An absorbing answer to the questions about how tomatoes reach the supermarket in winter, and the shocking demands made on workers to get them there.


tomatoland book

Tomatoes grow wild, in an impressive but dwindling variety, on the dry West coast of South America. You can still find ancestral tomatoes growing on the side of the road there, as the author Barry Estabrook did while researching Tomatoland: How Modern Industrial Agriculture Destroyed Our Most Alluring Fruit. As the title suggests, a whimsical history of the tomato, this is not. He dispenses with the interesting anecdotes (we think of tomatoes as vegetables, not as the fruit they are, in great part because the Supreme Court deemed it thus, in an 1893 case that defended domestic tomato growers from competition from Cuba) in the first chapter, and then gets on to his real story, which is about how badly we treat the environment, and especially the workers, needed to grow off-season winter tomatoes in Florida.
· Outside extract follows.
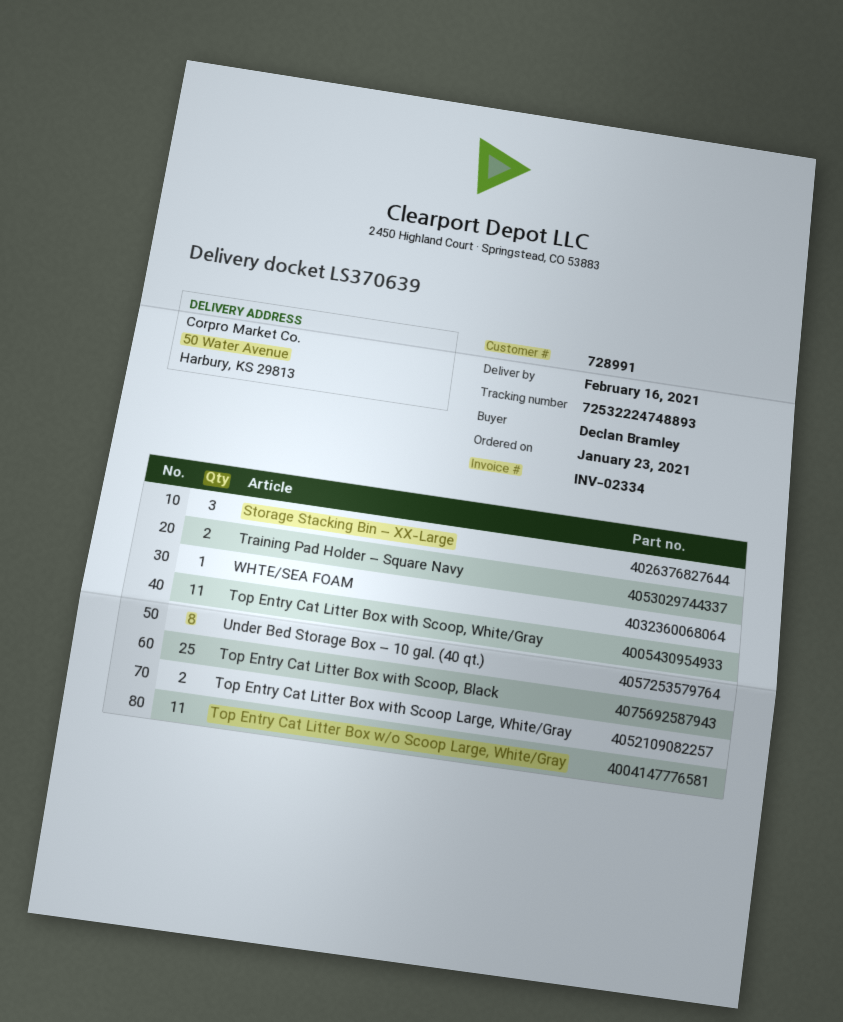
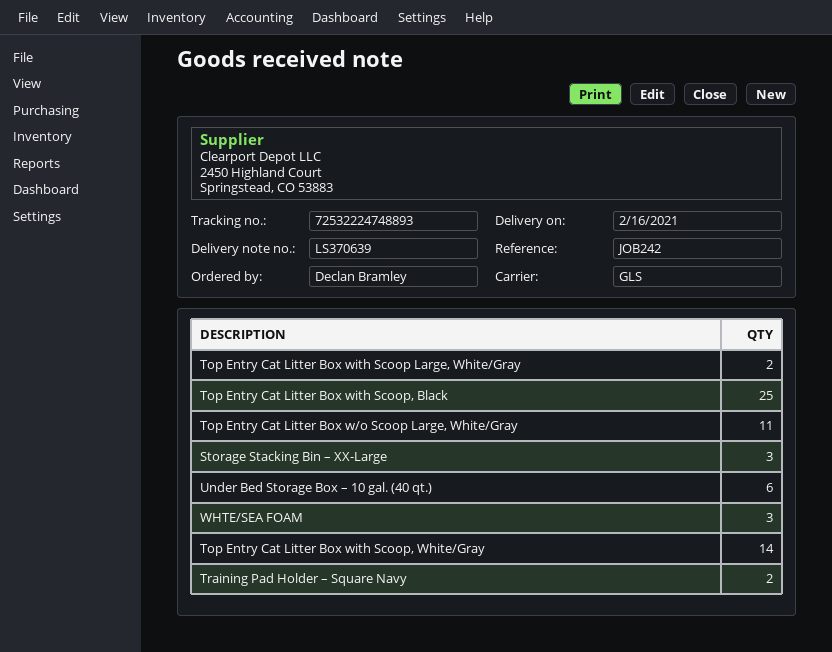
WHTE/SEA FOAM: 1 -> 3
Top Entry Cat Litter Box with Scoop, White/Gray: 11 -> 14
Under Bed Storage Box – 10 gal. (40 qt.): 8 -> 6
Tomatoland is a very good title. The subtitle could have been better if it specified that the story is, for the most part, narrowly focused on Florida, where the winter tomato crop for the East Coast originates. There, the soil is poor and sandy, the weather often unforgiving and the pests prolific, so farmers have resorted to a variety of chemicals to make their crops flourish. These chemicals include some of the harshest still on the market, and they've often been used with too little regard for their effects on the workers asked to use them (or stand by, picking tomatoes, as sprayers fog them). Accounts of heartbreaking birth defects ensue.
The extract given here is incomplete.